The inspection came two weeks after Smith filed a lawsuit against the city of Berkeley, the Medical Cannabis Commission, Greg Daniel, a code enforcement officer, Elizabeth Greene, a city planner and staff member of the cannabis commission, Nathan Dahl, a planner, and a variety of city departments.

In the suit, Smith contends that he has tried to diligently work with the city to ensure the legality of his collective, Forty Acres Medical Marijuana Growers’ Collective, but the city has repeatedly thwarted his efforts. Smith contends that the city has discriminated against him and denied him due process.

“Forty Acres is different that the other collectives and dispensaries in the city,” said G. Whitney Leigh, Smith’s attorney. “It is run by a minority, someone who is not white. It services a wide variety of people, not just whites. Since its inception the city has been discriminating against Forty Acres in favor of a few insiders who have special access to members of the Berkeley government.”

Berkeley attorney Zach Cowan said: “We think it (the suit) lacks merit and we will oppose it.”

Chris Smith, co-founder of the Forty Acres Medical Marijuana Collective. Photo: Frances Dinkelspiel

Chris Smith, co-founder of the Forty Acres Medical Marijuana Collective. Photo: Frances Dinkelspiel

Berkeley officials have been attempting to shut down Forty Acres since December 2011, contending that it is a cannabis collective operating in a commercial district, which is against Berkeley’s zoning laws. Collectives are supposed to operate in a residential area and be “incidental” to the rest of the house, according to the law.

City officials sent Smith and Forty Acres a cease-and-desist letter in December 2011 informing them they had to stop operations. Toya Groves, who co-founded Forty Acres but parted ways with Smith and the collective in early 2012, said in February 2012 that the collective had shut down.

But it appears that Forty Acres is still operating, according to Gregory Daniel, a Berkeley code enforcement officer. He and other city officials went to inspect the second floor of 1820-1828 San Pablo Avenue on Sept. 4, 2013 to check for code violations. He was able to enter some of the apartments, but not the ones occupied by Smith, who said he had not received advance notice of the inspection. While at the building, Daniel noted the presence of two security guards, one at a door by the street, and one upstairs, according to an affidavit filed in court. Daniel also noticed that a guard asked a woman for her driver’s license and medical cannabis card. He also smelled marijuana when he was on the second floor.

Forty Acres is also listed on Weed Maps, an online service to locate cannabis organizations. The collective’s website, however, is no longer operational.

When Daniel and other city inspectors went to 1820-1828 San Pablo Ave. in September, they discovered numerous code violations in the apartments not occupied by Smith, including exposed wires, uncapped gas valves, and a water heater improperly installed in a closet, among other deficiencies.

Since there were so many problems in those units, numbered 4-10, it seemed likely there would be problems in Smith’s units, 1-3 and 11, according to a court affidavit. Daniel asked Smith if a housing inspector could look inside his home, but Smith said no. Smith told Daniel that he “was partying with the people and d [id] not want to disturb them,” according to the affidavit.

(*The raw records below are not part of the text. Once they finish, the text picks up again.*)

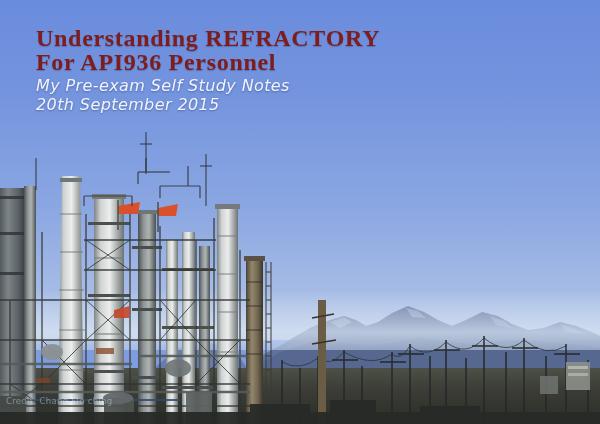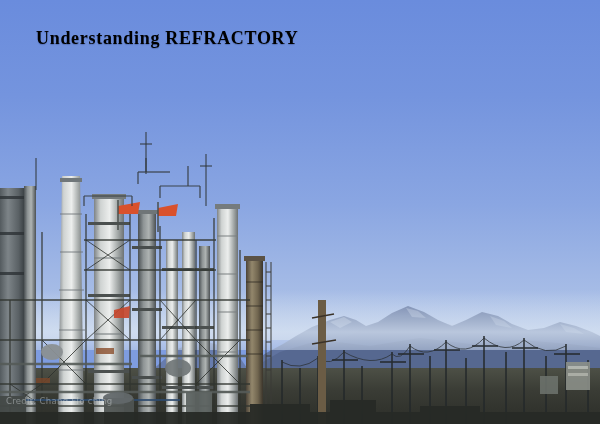--- a/index.html
+++ b/index.html
@@ -47,10 +47,10 @@
   
   .titleblock{position:absolute;left:36px;top:26px;width:420px;z-index:40;}
   .tline{
-    color:#000000;
+    color:#7f1d1d;
     font-family:"Liberation Serif", serif;
     font-weight:bold;
-    font-size:18px;
+    font-size:24px;
     line-height:24px;
     letter-spacing:.7px;
     white-space:nowrap;

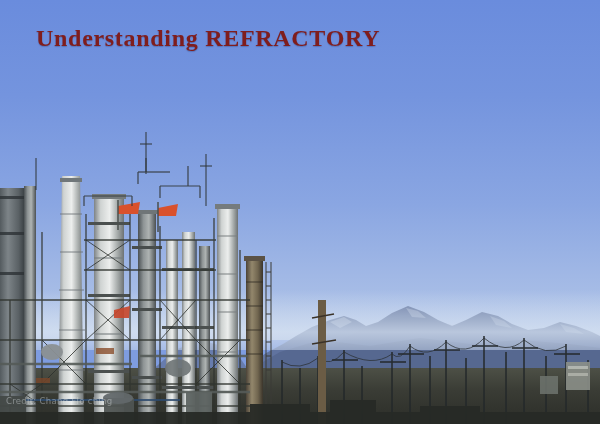--- a/index.html
+++ b/index.html
@@ -372,6 +372,7 @@
 
   <div class="titleblock">
     <div class="tline">Understanding REFRACTORY</div>
+    <div class="tline">For API936 Personnel</div>
 
     <div class="subblock">
     </div>

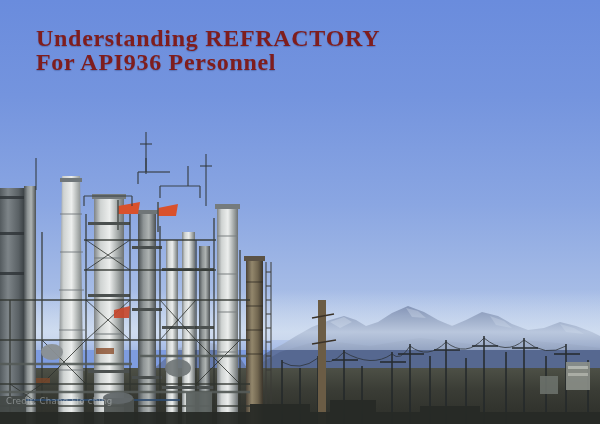--- a/index.html
+++ b/index.html
@@ -375,6 +375,7 @@
     <div class="tline">For API936 Personnel</div>
 
     <div class="subblock">
+      <div class="sline">My Pre-exam  Self Study Notes</div>
     </div>
   </div>
 

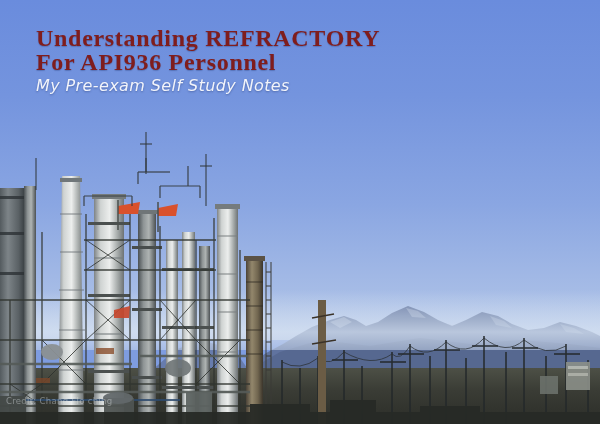--- a/index.html
+++ b/index.html
@@ -376,6 +376,7 @@
 
     <div class="subblock">
       <div class="sline">My Pre-exam  Self Study Notes</div>
+      <div class="sline">20th September 2015</div>
     </div>
   </div>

The city of Berkeley then went to court to ask for a “warrant for forcible inspection” to search Smith’s apartments. On Oct.3, a judge granted Berkeley permission to forcibly enter the premises and also waived the requirement that the city give Smith a 24-hour warning. Consequently, the inspection on Tuesday was a surprise.

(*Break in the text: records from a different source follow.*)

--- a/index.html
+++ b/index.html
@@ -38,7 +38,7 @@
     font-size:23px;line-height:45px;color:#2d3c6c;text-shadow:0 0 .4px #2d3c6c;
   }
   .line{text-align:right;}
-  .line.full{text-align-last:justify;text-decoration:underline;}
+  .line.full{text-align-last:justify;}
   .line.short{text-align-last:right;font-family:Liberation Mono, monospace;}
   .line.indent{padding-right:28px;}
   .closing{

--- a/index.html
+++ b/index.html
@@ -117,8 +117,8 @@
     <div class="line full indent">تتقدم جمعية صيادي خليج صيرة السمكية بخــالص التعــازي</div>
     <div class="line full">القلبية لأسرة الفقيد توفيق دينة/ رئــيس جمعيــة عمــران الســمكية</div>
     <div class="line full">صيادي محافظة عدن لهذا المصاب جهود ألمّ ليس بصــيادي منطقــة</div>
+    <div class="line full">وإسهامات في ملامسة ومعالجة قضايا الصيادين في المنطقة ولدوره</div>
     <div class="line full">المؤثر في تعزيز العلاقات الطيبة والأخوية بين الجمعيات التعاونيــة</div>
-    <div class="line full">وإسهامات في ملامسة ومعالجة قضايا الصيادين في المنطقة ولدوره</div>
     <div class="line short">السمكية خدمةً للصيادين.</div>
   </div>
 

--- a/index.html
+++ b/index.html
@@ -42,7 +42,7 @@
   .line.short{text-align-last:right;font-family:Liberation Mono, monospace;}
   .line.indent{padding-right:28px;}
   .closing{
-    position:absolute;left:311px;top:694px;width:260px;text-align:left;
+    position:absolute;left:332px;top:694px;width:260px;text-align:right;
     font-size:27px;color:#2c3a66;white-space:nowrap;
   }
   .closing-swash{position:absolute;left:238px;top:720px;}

Smith’s attorney did not know anything about the judge’s order until 4 p.m. on Tuesday, when he received a fax with the warrant attached, he said. Prior to that, he expressed concern that Berkeley officials had forced their way into the premises without prior notification. He suggested it was part of the city’s pattern of harassment against Smith.

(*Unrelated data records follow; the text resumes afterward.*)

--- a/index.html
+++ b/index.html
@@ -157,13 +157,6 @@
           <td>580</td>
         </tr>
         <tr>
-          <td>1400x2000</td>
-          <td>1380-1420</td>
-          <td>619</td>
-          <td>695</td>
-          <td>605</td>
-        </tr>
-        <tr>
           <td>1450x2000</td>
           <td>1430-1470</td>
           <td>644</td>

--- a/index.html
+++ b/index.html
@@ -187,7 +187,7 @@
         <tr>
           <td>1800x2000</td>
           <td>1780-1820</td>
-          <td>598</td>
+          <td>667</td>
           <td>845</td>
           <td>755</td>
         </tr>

“If this was an inspection, it was conducted in violation of state and local laws,” said Leigh.

Battle between Chris Smith and his landlord, Clarence Soe

The city of Berkeley is not the only entity trying to evict Smith and Forty Acres from the building on San Pablo Avenue. Clarence Soe, who owns the structure with his two sisters, has been trying to use the courts to get rid of Smith, but with mixed results.

In November, 2012, an Alameda County Superior Court jury voted 12-0 that Forty Acres was a nuisance and an unlawful use of the property. In April 2013, deputies from the Alameda County Sheriff’s Department evicted Smith from units 4-10.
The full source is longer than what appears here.